(Task requirements)
What lines of the material below include the string "descending"? Copy all of them.

(Supplied data)

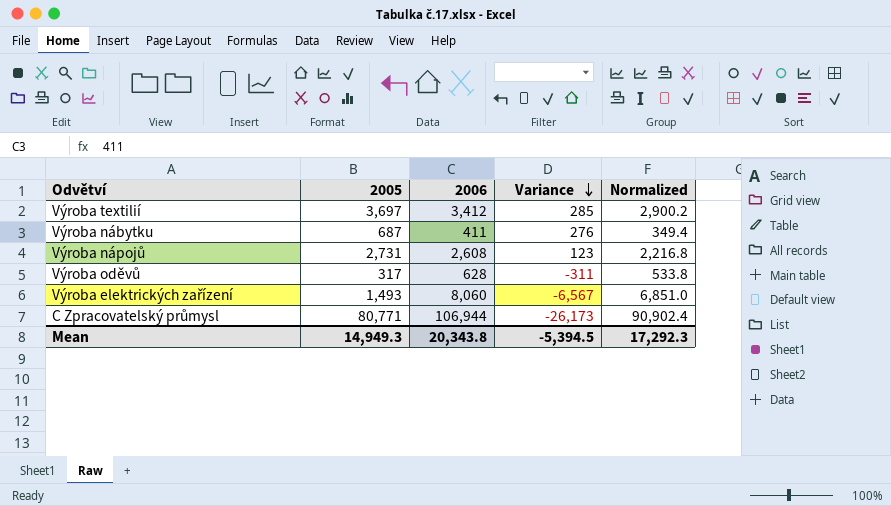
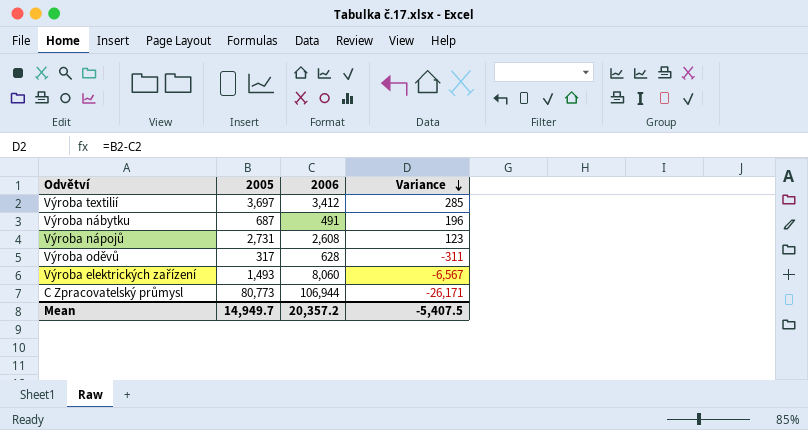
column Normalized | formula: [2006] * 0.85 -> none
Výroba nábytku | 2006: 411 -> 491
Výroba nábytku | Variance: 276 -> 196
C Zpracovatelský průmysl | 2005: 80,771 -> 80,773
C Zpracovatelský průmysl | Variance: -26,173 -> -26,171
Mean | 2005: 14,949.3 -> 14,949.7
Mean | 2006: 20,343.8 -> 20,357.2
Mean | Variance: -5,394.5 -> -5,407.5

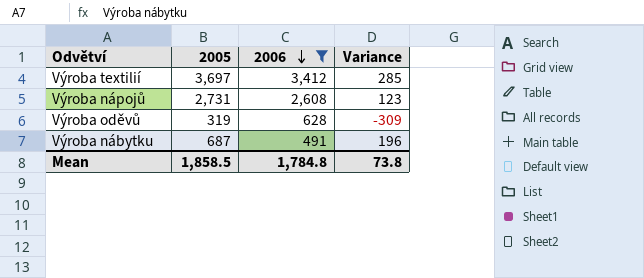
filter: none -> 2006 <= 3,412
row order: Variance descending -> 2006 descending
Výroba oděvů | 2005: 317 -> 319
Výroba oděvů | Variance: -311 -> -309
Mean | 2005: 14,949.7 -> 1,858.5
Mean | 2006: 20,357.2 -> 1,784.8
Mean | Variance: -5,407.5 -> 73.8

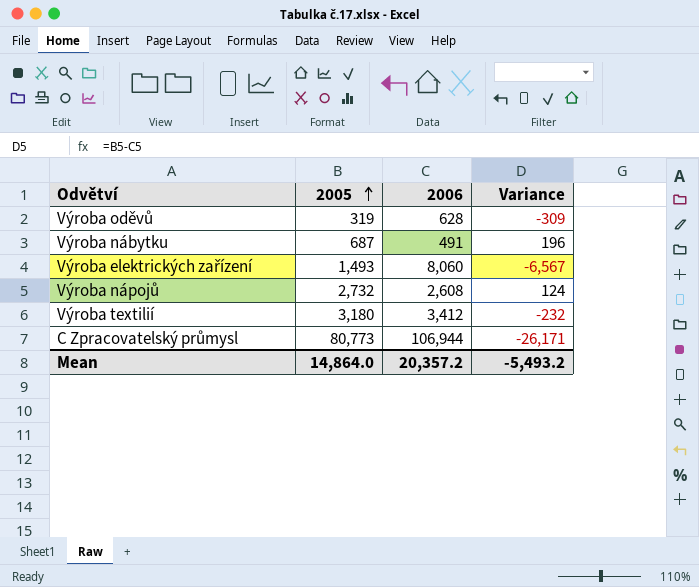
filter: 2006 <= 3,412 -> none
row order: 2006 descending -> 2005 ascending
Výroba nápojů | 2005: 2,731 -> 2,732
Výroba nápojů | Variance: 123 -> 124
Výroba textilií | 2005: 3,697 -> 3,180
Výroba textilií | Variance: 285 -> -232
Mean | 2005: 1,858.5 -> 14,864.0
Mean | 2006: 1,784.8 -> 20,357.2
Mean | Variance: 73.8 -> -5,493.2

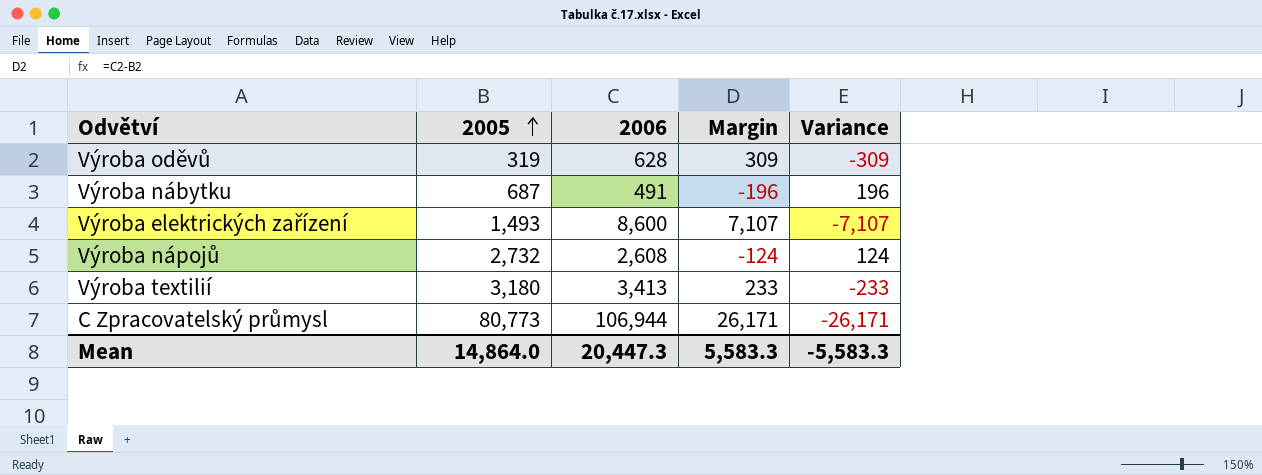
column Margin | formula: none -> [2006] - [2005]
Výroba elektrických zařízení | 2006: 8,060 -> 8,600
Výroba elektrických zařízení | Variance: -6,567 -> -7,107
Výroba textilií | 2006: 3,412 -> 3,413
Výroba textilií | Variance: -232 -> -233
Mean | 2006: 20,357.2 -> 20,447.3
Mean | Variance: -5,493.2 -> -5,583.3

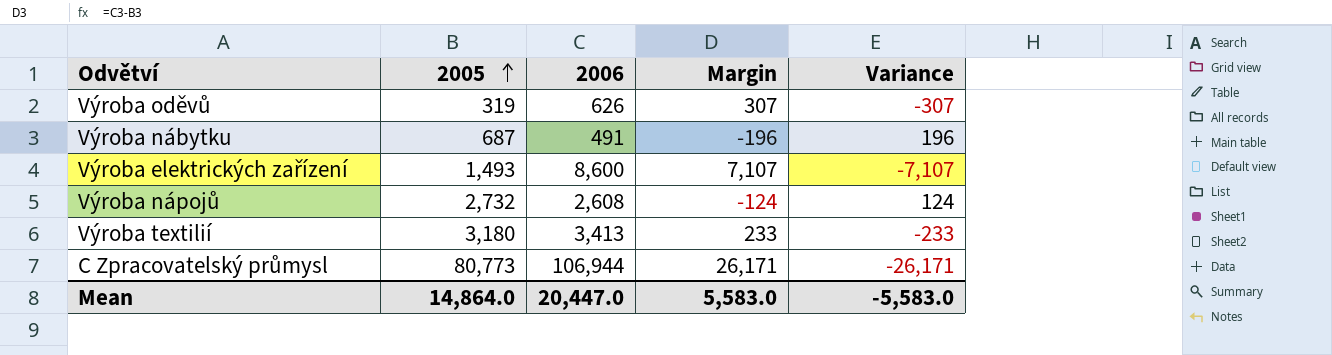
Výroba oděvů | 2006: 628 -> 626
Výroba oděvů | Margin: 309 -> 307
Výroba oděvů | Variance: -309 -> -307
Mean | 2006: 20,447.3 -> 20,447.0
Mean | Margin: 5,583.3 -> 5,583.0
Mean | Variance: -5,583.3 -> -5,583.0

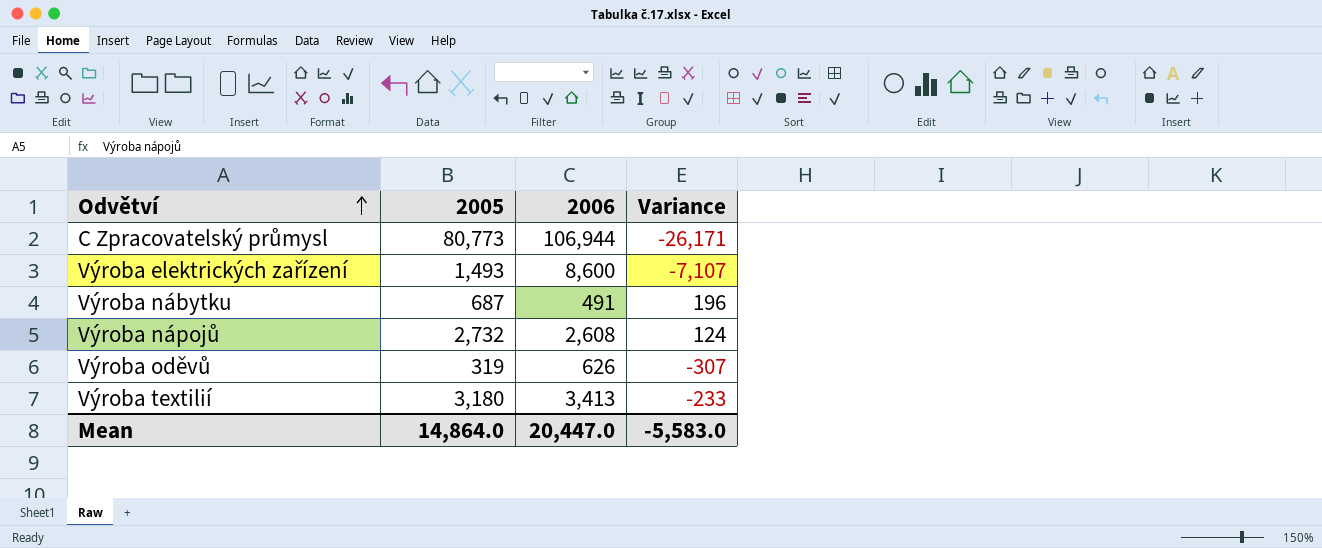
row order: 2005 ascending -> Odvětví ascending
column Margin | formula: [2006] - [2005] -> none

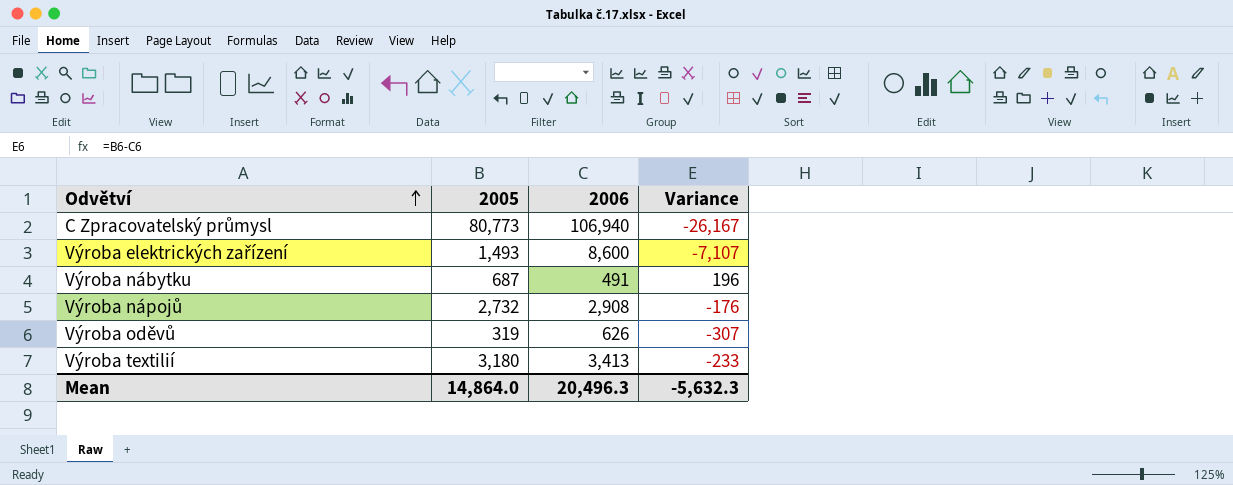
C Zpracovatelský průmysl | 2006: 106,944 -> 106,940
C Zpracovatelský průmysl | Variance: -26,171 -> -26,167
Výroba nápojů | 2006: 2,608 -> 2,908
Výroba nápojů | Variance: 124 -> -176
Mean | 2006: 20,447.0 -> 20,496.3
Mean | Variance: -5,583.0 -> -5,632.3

(End Supplied data)

(Result)
row order: Variance descending -> 2006 descending
row order: 2006 descending -> 2005 ascending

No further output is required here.